[Haskell-cafe] Re: type metaphysics
Benedikt Huber
benjovi at gmx.net
Mon Feb 2 18:55:08 EST 2009
Ryan Ingram schrieb:
> 2009/2/2 Luke Palmer <lrpalmer at gmail.com>:
>> However! If we have a function f : Nat -> Nat -> Bool, we can construct the
>> diagonalization g : Nat -> Bool as: g n = not (f n n), with g not in the
>> range of f. That makes Nat -> Bool "computably uncountable".
>
> This is making my head explode. How is g not in the range of f?
>
> In particular, f is a program, which I can easily implement; given:
f is 'easy to implement' if it enumerates all functions, not just total
ones. Otherwise, f is hard to implement ;)

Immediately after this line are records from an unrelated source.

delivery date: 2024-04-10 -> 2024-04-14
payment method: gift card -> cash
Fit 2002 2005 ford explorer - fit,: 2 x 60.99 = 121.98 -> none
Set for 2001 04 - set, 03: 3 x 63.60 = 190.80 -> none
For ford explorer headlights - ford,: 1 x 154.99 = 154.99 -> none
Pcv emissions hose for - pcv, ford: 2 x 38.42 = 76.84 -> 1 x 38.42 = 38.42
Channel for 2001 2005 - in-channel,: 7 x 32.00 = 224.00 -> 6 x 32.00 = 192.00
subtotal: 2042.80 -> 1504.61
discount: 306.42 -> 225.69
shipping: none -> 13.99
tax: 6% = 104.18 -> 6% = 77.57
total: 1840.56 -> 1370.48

In the first case, if we have (f n n) = _|_, then g n = not (f n n) =
_|_ as well, so the diagonalization argument does not hold anymore.
But I do agree that proofs by contradiction do not map well to haskell ...
benedikt
>
> compiler :: String -> Maybe (Nat -> Bool)

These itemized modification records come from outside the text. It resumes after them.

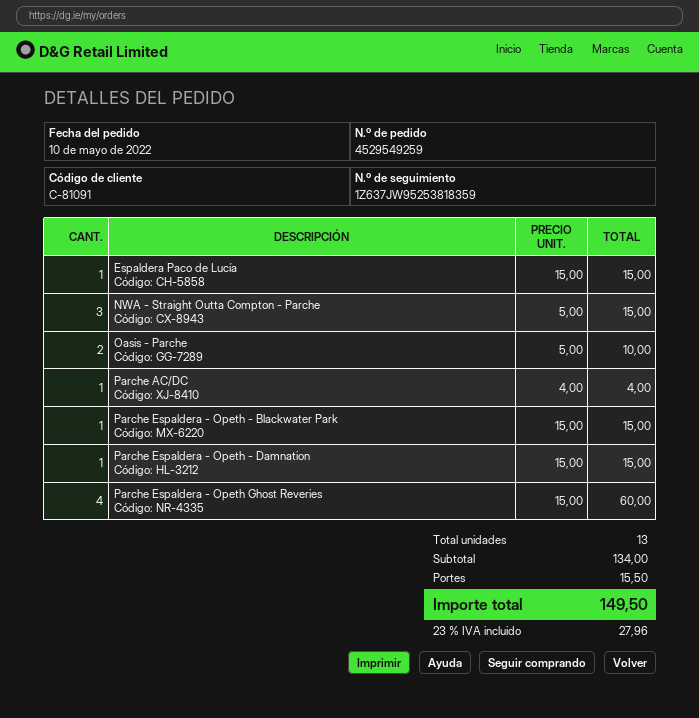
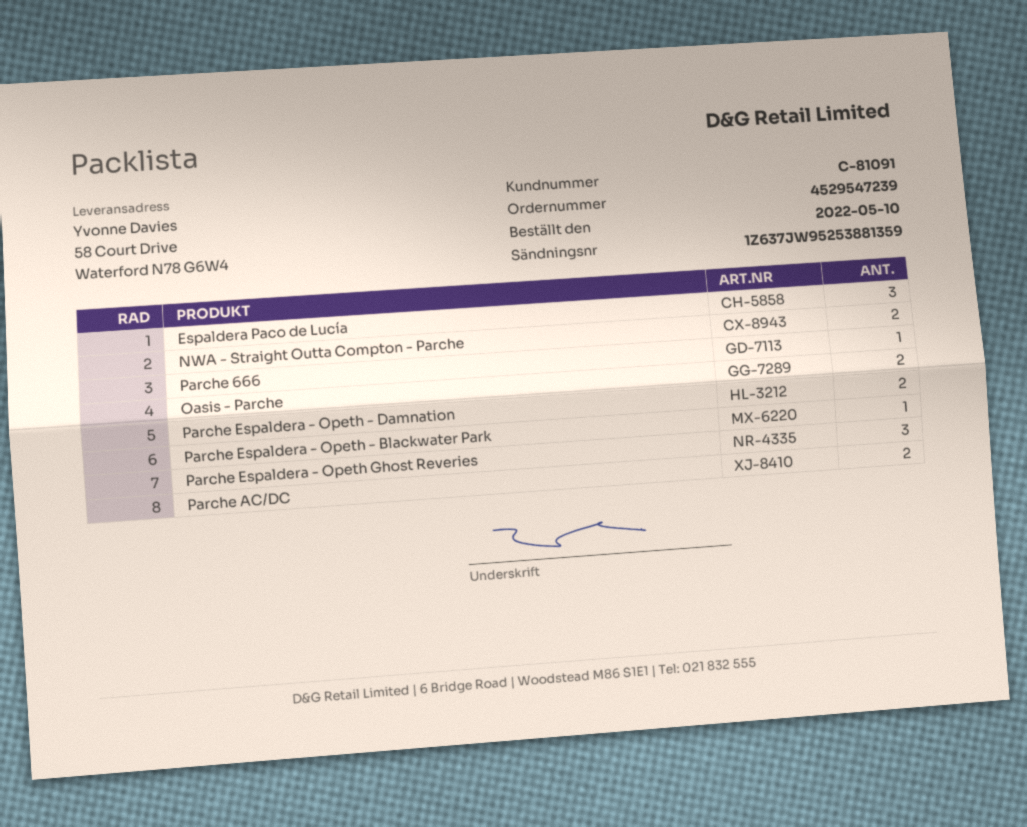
order number: 4529549259 -> 4529547239
tracking number: 1Z637JW95253818359 -> 1Z637JW95253881359
Espaldera Paco de Lucía: 1 -> 3
NWA - Straight Outta Compton - Parche: 3 -> 2
Parche AC/DC: 1 -> 2
Parche Espaldera - Opeth - Damnation: 1 -> 2
Parche Espaldera - Opeth Ghost Reveries: 4 -> 3
Parche 666: none -> 1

> mkAllStrings :: () -> [String] -- enumerates all possible strings
>
> I can write f as
>
> f n = validPrograms () !! n
> where
> validPrograms = map fromJust . filter isJust . map compiler . mkAllStrings
>
> Now, in particular, mkAllStrings will generate the following string at
> some index, call it "stringIndexOfG":
>
> <source code for compiler>
> <source code for mkAllStrings>
> <source code for f>
> g n = not (f n n)
>
> This is a valid program, so the compiler will compile it successfully,
> and therefore there is some index "validProgramIndexOfG" less than or
> equal to "stringIndexOfG" which generates this program.
>
> But your argument seems to hold as well, so where is the contradiction?